There are alloy systems that are initially in thermodynamic imbalance after production at room temperature. If, for example, energy is supplied in the form of heat, separate phases are precipitated, which can lead to hardening of the material and possibly to an increase in wear resistance. According to the invention it is proposed to apply such alloys by suitable methods as a tread coating on piston rings or other motorized sliding elements. The coating thus produced fulfills the function of a soft inlet layer in the non-pretreated state.

Due to the heat generated during operation of the engine in the combustion chamber and the resulting heating of the components at the same time begins the precipitation hardening of the coating. Since this is temperature dependent, the curing of the coating will proceed faster with increasing motor load, i. H. the load condition of the motor itself controls the transition from an inlet layer to a wear resistant layer, which then retains its anti-wear properties during the life of the engine.

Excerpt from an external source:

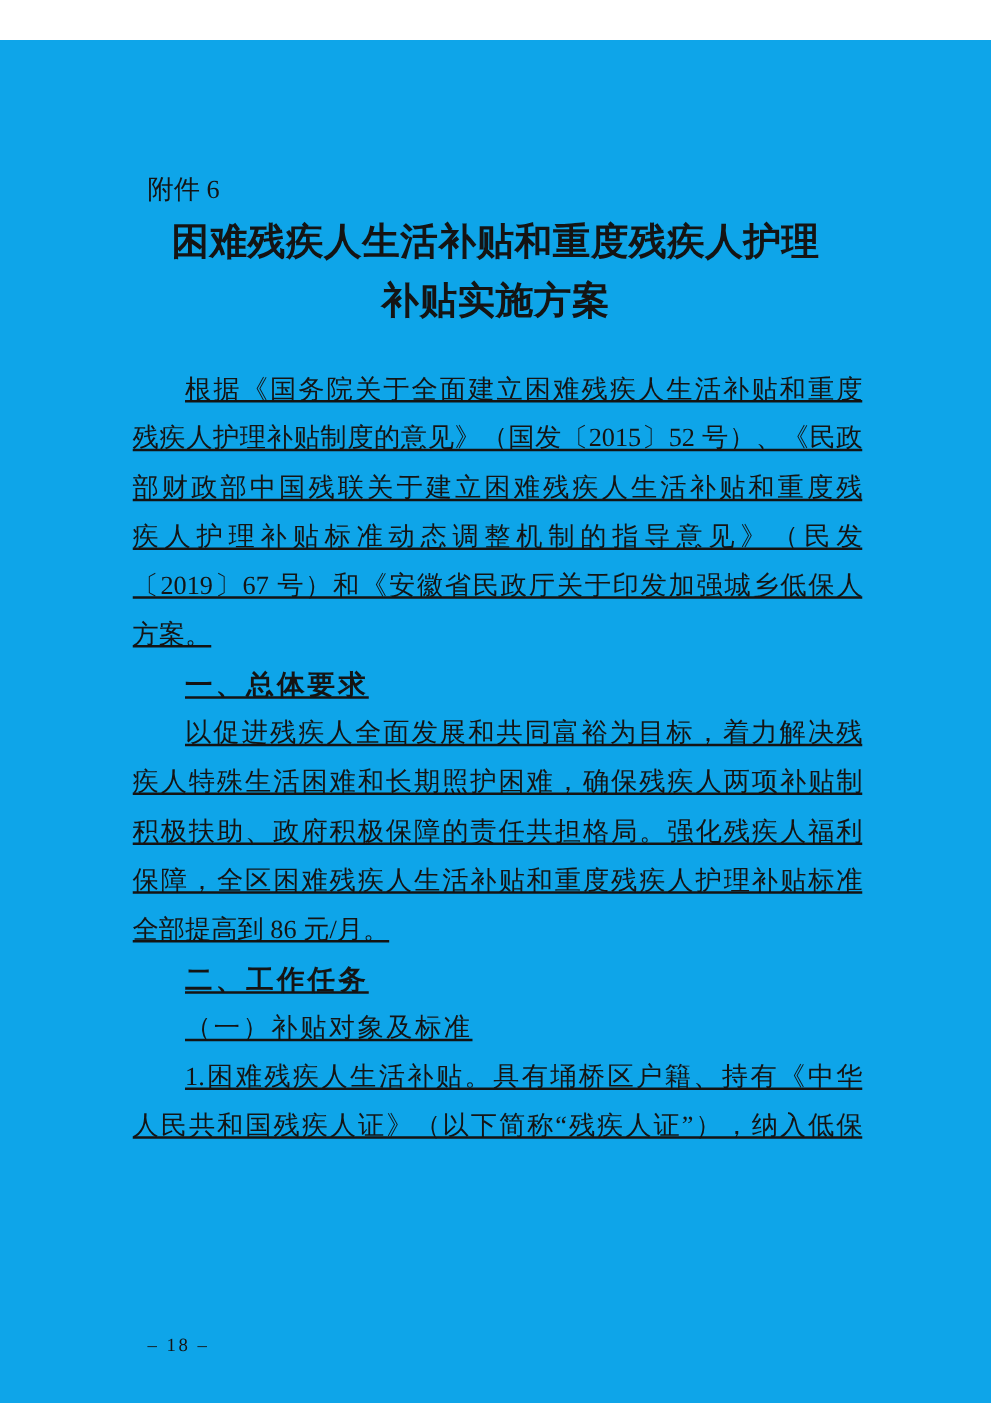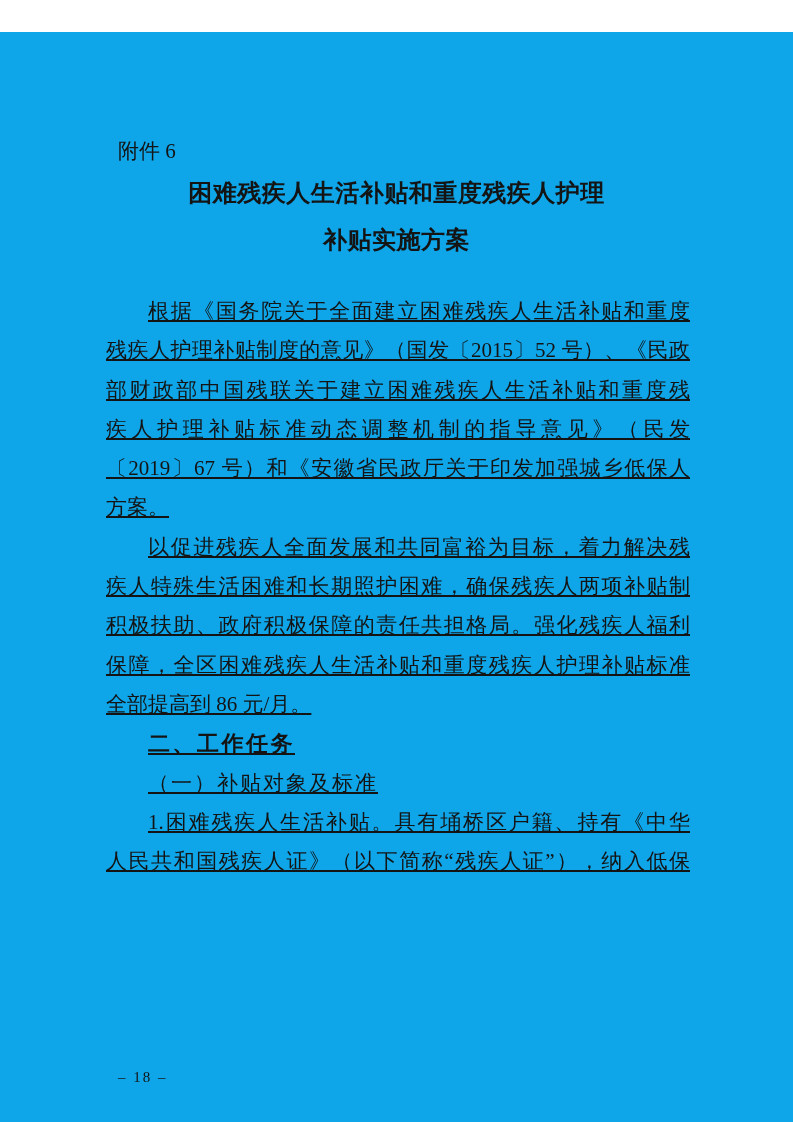"困难残疾人生活补贴和重度残疾人护理" .title { font-size: 24px -> 30px }
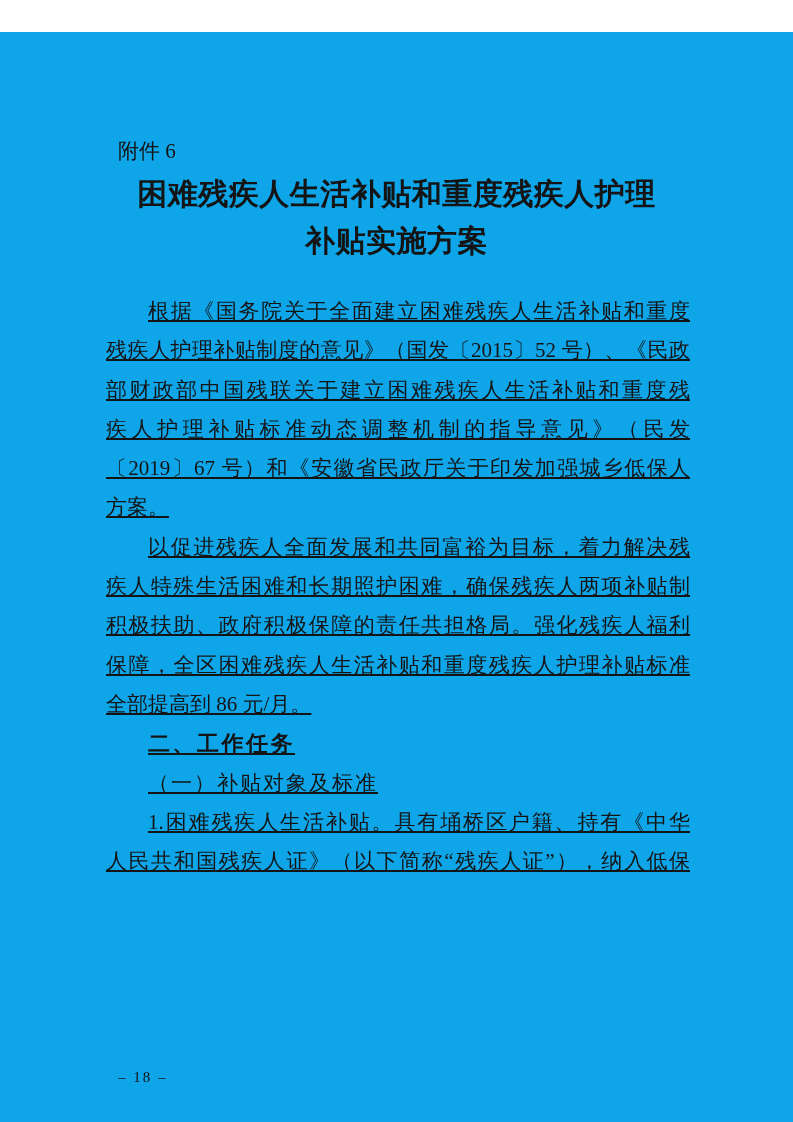"一、总体要求" div.line { html: none -> <div>一、总体要求</div> }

With regard to an improvement in mechanical properties, iron, aluminum, copper and other metal base systems have a variety of elements that can alter the properties of the base material through precipitation strengthening along with cold or hot aging. Among others, alloys based on aluminum with additions of Cu, Co, Mg, Si, Mn or Zn are known for their ability to increase strength and hardness during hot aging. Also alloys based on copper with additives of Ti, Co, Cr, Zr or Be meet these requirements.

Embodiment:

A tread coating on a piston ring was performed by depositing a CuBeTi alloy containing about 2 wt% beryllium and 0.4 wt% titanium by a thermal spray process. The hardness of the layer after coating was about 310 HVO.3. In this state, the coating behaves as a running-in layer. On the other hand, a sample which had been removed from the off-engine wear test (0.5 h at 300 ° C.) had a hardness of approximately 400 HVO.3. In this state, the coating behaves as a wear protection layer.

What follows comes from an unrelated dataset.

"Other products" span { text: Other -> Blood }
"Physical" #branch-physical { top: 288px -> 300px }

As an additional advantage, examinations with precipitation-hardened copper-based alloys proved that inherent compressive stresses were present in the layer, which offered additional resistance to possible cracking and crack propagation.

Claims (8)

A piston ring for an internal combustion engine, comprising at least one tread, characterized by a tread coating of a copper-based alloy, said alloy comprising 0.1 to 4 percent by weight beryllium and 0.1 to 0.8 percent titanium by weight. A piston ring according to claim 1, wherein said alloy comprises 1 to 3 weight percent beryllium and 0.2 to 0.6 weight percent titanium. The piston ring of claim 1, wherein the alloy comprises 2 weight percent beryllium and 0.4 weight percent titanium. A method of making a piston ring for an internal combustion engine, comprising depositing a copper-based alloy by a thermal spraying method on the tread of the piston ring to form a tread coating, said alloy comprising 0.1 to 4 percent by weight beryllium and 0.1 to 0.8 weight percent titanium. The method of claim 4, wherein the alloy comprises 1 to 3 weight percent beryllium and 0.2 to 0.6 weight percent titanium. The method of claim 4, wherein the alloy comprises 2 weight percent beryllium and 0.4 weight percent titanium. The method of claim 4, wherein the thermal spraying process comprises high velocity flame spraying or plasma spraying. Method according to one of claims 4 to 7, wherein the coating is applied homogeneously.